Dataset entries
§ §

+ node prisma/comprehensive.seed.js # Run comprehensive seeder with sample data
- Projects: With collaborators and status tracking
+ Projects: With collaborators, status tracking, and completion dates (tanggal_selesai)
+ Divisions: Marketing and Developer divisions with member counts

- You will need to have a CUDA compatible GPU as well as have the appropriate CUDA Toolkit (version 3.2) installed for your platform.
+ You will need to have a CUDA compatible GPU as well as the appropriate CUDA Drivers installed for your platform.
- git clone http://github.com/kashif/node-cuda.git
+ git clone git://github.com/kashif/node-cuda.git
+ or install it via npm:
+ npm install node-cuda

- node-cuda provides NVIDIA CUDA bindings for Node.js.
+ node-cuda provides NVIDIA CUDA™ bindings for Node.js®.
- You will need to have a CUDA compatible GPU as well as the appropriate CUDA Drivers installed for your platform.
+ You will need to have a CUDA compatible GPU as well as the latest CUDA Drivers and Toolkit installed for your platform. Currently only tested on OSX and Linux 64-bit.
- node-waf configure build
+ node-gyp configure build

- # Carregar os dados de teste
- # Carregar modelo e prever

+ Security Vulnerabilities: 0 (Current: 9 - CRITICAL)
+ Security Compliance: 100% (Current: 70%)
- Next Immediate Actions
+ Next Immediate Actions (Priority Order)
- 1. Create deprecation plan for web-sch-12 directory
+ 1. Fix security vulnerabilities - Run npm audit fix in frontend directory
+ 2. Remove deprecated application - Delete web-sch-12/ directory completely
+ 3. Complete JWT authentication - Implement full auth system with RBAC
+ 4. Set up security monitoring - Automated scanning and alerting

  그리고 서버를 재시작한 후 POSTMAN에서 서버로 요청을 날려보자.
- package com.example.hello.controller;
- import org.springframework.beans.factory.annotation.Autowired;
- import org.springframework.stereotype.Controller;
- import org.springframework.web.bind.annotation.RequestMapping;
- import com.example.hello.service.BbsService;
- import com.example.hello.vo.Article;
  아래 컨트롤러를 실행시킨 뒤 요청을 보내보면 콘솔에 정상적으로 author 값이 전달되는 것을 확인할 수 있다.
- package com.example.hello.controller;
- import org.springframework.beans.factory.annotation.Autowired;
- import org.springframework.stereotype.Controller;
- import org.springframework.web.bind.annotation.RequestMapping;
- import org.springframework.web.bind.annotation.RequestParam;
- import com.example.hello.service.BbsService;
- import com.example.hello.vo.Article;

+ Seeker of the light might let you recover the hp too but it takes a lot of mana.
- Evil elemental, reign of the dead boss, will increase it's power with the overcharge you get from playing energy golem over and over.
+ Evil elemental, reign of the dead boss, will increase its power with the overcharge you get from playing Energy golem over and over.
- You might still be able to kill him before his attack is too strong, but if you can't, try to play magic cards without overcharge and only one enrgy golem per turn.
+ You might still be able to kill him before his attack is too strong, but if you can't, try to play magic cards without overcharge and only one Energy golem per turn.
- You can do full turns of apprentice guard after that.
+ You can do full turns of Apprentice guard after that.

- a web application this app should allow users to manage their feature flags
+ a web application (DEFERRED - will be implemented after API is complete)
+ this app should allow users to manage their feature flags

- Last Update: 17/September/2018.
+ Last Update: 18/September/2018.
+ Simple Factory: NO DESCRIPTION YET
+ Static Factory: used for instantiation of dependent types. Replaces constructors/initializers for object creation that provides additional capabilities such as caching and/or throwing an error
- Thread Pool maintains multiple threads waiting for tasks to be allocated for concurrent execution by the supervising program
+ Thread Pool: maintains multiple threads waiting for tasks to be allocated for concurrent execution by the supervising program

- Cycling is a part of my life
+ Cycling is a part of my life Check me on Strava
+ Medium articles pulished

§ §

- Task prompt: Every record is to be written out verbatim.

- Answer to this problem:
+ node prisma/comprehensive.seed.js # Run comprehensive seeder with sample data
- Projects: With collaborators and status tracking
+ Projects: With collaborators, status tracking, and completion dates (tanggal_selesai)
+ Divisions: Marketing and Developer divisions with member counts

- You will need to have a CUDA compatible GPU as well as have the appropriate CUDA Toolkit (version 3.2) installed for your platform.
+ You will need to have a CUDA compatible GPU as well as the appropriate CUDA Drivers installed for your platform.
- git clone http://github.com/kashif/node-cuda.git
+ git clone git://github.com/kashif/node-cuda.git
+ or install it via npm:
+ npm install node-cuda

- node-cuda provides NVIDIA CUDA bindings for Node.js.
+ node-cuda provides NVIDIA CUDA™ bindings for Node.js®.
- You will need to have a CUDA compatible GPU as well as the appropriate CUDA Drivers installed for your platform.
+ You will need to have a CUDA compatible GPU as well as the latest CUDA Drivers and Toolkit installed for your platform. Currently only tested on OSX and Linux 64-bit.
- node-waf configure build
+ node-gyp configure build

- # Carregar os dados de teste
- # Carregar modelo e prever

+ Security Vulnerabilities: 0 (Current: 9 - CRITICAL)
+ Security Compliance: 100% (Current: 70%)
- Next Immediate Actions
+ Next Immediate Actions (Priority Order)
- 1. Create deprecation plan for web-sch-12 directory
+ 1. Fix security vulnerabilities - Run npm audit fix in frontend directory
+ 2. Remove deprecated application - Delete web-sch-12/ directory completely
+ 3. Complete JWT authentication - Implement full auth system with RBAC
+ 4. Set up security monitoring - Automated scanning and alerting

  그리고 서버를 재시작한 후 POSTMAN에서 서버로 요청을 날려보자.
- package com.example.hello.controller;
- import org.springframework.beans.factory.annotation.Autowired;
- import org.springframework.stereotype.Controller;
- import org.springframework.web.bind.annotation.RequestMapping;
- import com.example.hello.service.BbsService;
- import com.example.hello.vo.Article;
  아래 컨트롤러를 실행시킨 뒤 요청을 보내보면 콘솔에 정상적으로 author 값이 전달되는 것을 확인할 수 있다.
- package com.example.hello.controller;
- import org.springframework.beans.factory.annotation.Autowired;
- import org.springframework.stereotype.Controller;
- import org.springframework.web.bind.annotation.RequestMapping;
- import org.springframework.web.bind.annotation.RequestParam;
- import com.example.hello.service.BbsService;
- import com.example.hello.vo.Article;

+ Seeker of the light might let you recover the hp too but it takes a lot of mana.
- Evil elemental, reign of the dead boss, will increase it's power with the overcharge you get from playing energy golem over and over.
+ Evil elemental, reign of the dead boss, will increase its power with the overcharge you get from playing Energy golem over and over.
- You might still be able to kill him before his attack is too strong, but if you can't, try to play magic cards without overcharge and only one enrgy golem per turn.
+ You might still be able to kill him before his attack is too strong, but if you can't, try to play magic cards without overcharge and only one Energy golem per turn.
- You can do full turns of apprentice guard after that.
+ You can do full turns of Apprentice guard after that.

- a web application this app should allow users to manage their feature flags
+ a web application (DEFERRED - will be implemented after API is complete)
+ this app should allow users to manage their feature flags

- Last Update: 17/September/2018.
+ Last Update: 18/September/2018.
+ Simple Factory: NO DESCRIPTION YET
+ Static Factory: used for instantiation of dependent types. Replaces constructors/initializers for object creation that provides additional capabilities such as caching and/or throwing an error
- Thread Pool maintains multiple threads waiting for tasks to be allocated for concurrent execution by the supervising program
+ Thread Pool: maintains multiple threads waiting for tasks to be allocated for concurrent execution by the supervising program

- Cycling is a part of my life
+ Cycling is a part of my life Check me on Strava
+ Medium articles pulished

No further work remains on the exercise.